Sicilia, revocato dal Gip arresto De Luca: ”Ora sono un uomo libero e denuncio tutti”

Il Gip del Tribunale di Messina ha revocato gli arresti domiciliari per il deputato Udc Cateno De Luca e Carmelo Satta, arrestati due settimane fa per associazione per delinquere finalizzata all’evasione fiscale. Il gip ha applicato nei loro confronti la misura interdittiva del divieto di esercizio di uffici direttivi delle persone giuridiche e delle imprese. In merito al sequestro, sono stati liberati dal vincolo i beni personali degli indagati. In sostanza, il Giudice – come riporta l’Adnkronos – ritiene che non sussistano ragioni cautelari tali da far permanere i due in vinculis, poiché entrambi allo stato non ricoprono cariche sociali negli enti Fenapi e i reati fine sono cristallizzati in att, non vi è dunque pericolo d’inquinamento probatorio. L’esigenza di applicare il divieto di esercizio degli uffici direttivi nasce per “limitare la probabilità che possano ricostituire una nuova associazione”.

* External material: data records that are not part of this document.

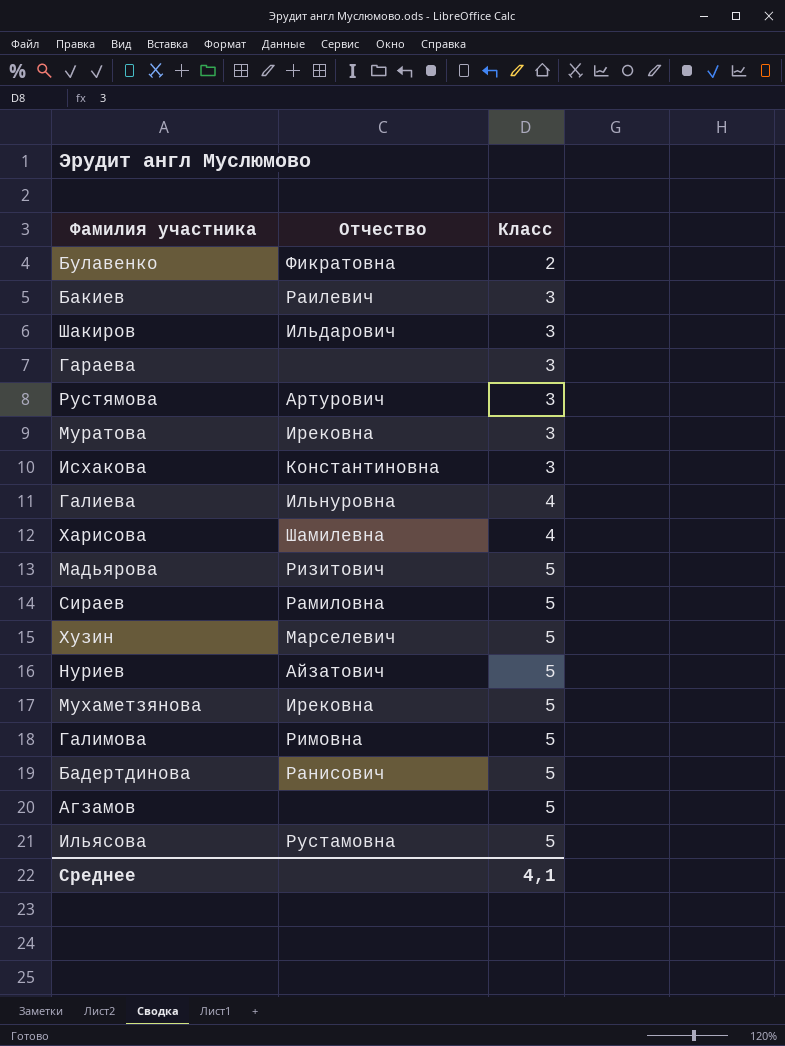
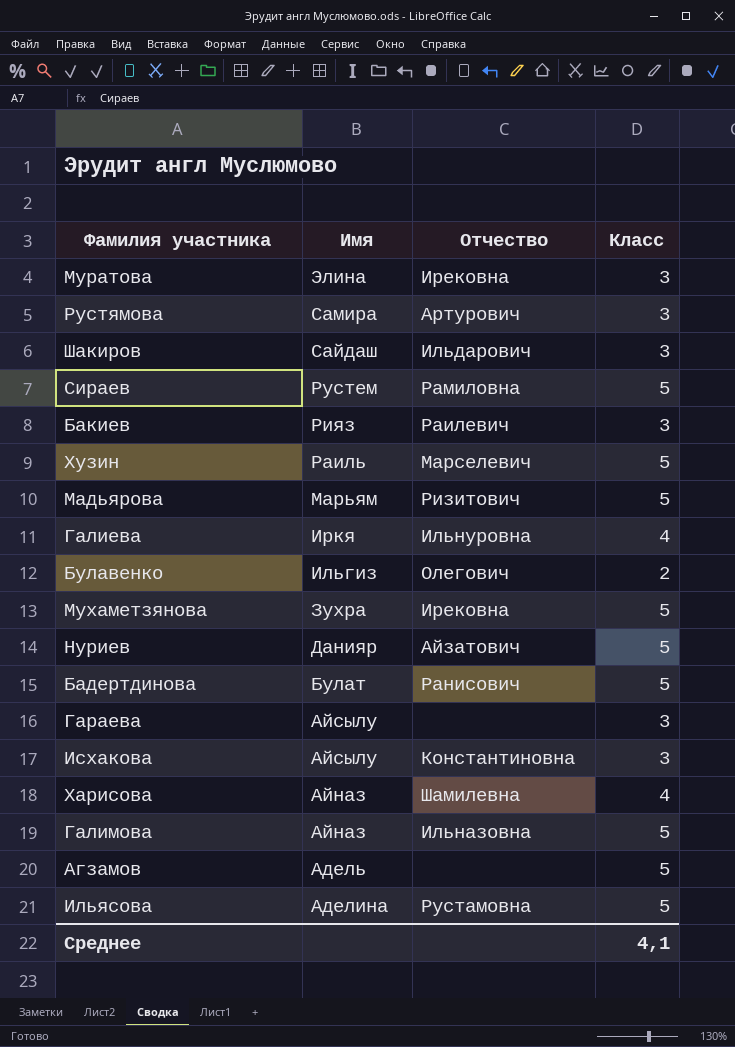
row order: Класс ascending -> Имя descending
column Имя | position: none -> 2
Булавенко | Отчество: Фикратовна -> Олегович
Галимова | Отчество: Римовна -> Ильназовна

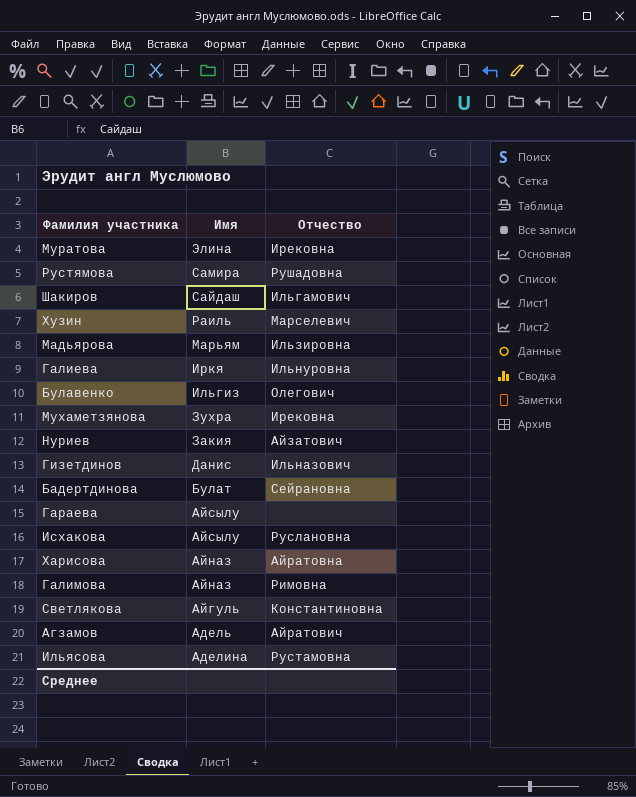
column Класс | position: 4 -> none
row Сираев: Рустем | Рамиловна | 5 -> none
row Бакиев: Рияз | Раилевич | 3 -> none
Рустямова | Отчество: Артурович -> Рушадовна
Шакиров | Отчество: Ильдарович -> Ильгамович
Мадьярова | Отчество: Ризитович -> Ильзировна
Нуриев | Имя: Данияр -> Закия
row Гизетдинов: none -> Данис | Ильназович
Бадертдинова | Отчество: Ранисович -> Сейрановна
Исхакова | Отчество: Константиновна -> Руслановна
Харисова | Отчество: Шамилевна -> Айратовна
Галимова | Отчество: Ильназовна -> Римовна
row Светлякова: none -> Айгуль | Константиновна
Агзамов | Отчество: none -> Айратович

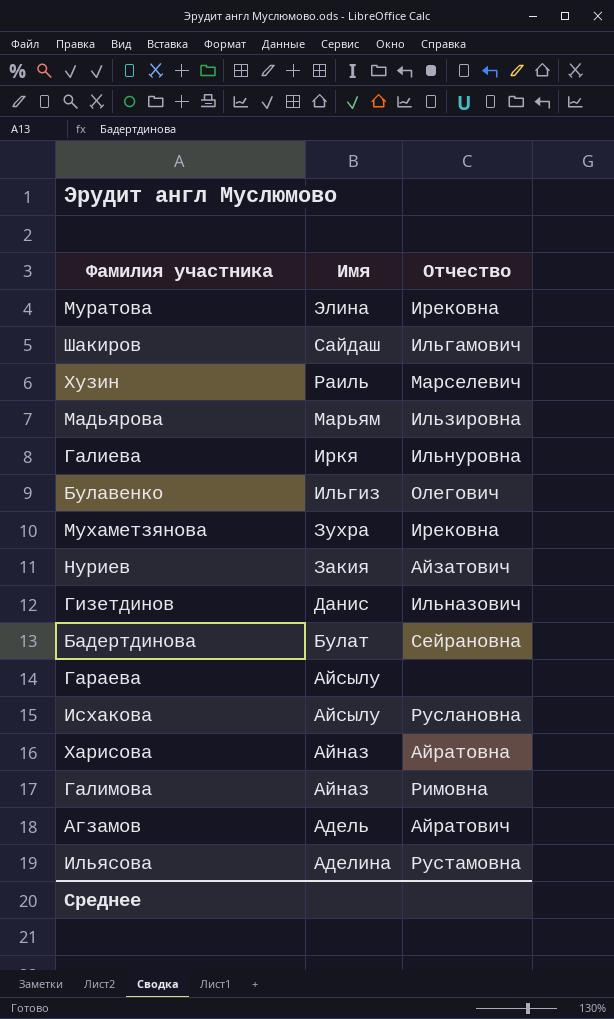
row Рустямова: Самира | Рушадовна -> none
row Светлякова: Айгуль | Константиновна -> none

“Sono un uomo libero. State tranquilli. Il gip ha revocato l’arresto, il sequestro, ha sconfessato tutte le porcherie che noi abbiamo subito in questi giorni”. Così il neo deputato regionale Cateno De Luca, con un vide o pubblicato sul suo profilo Facebook, annuncia la decisione del gip di Messina di revocare gli arresti domiciliari. De Luca è accusato di evasione fiscale. “Ho bisogno di due tre giorni per completare le denunce che stiamo presentando perché – afferma – stiamo depositando tutti, per falso in atti giudiziari, per infedele patrocinio, per calunnia. Ce n’è per tutti. Ho bisogno di stare concentrato con i miei avvocati per un paio di giorni, poi faremo una bella conferenza stampa e ricominciamo la nostra attività politica. Abbiamo un conto aperto – sottolinea – con alcuni personaggi nel tribunale di Messina e noi non stiamo assolutamente col capo chino: denunciamo qualunque tipo di mafia, anche quella giudiziaria. Andrò avanti con forza. Vi ringrazio siete stati grandiosi, non mi è mancato il vostro calore”.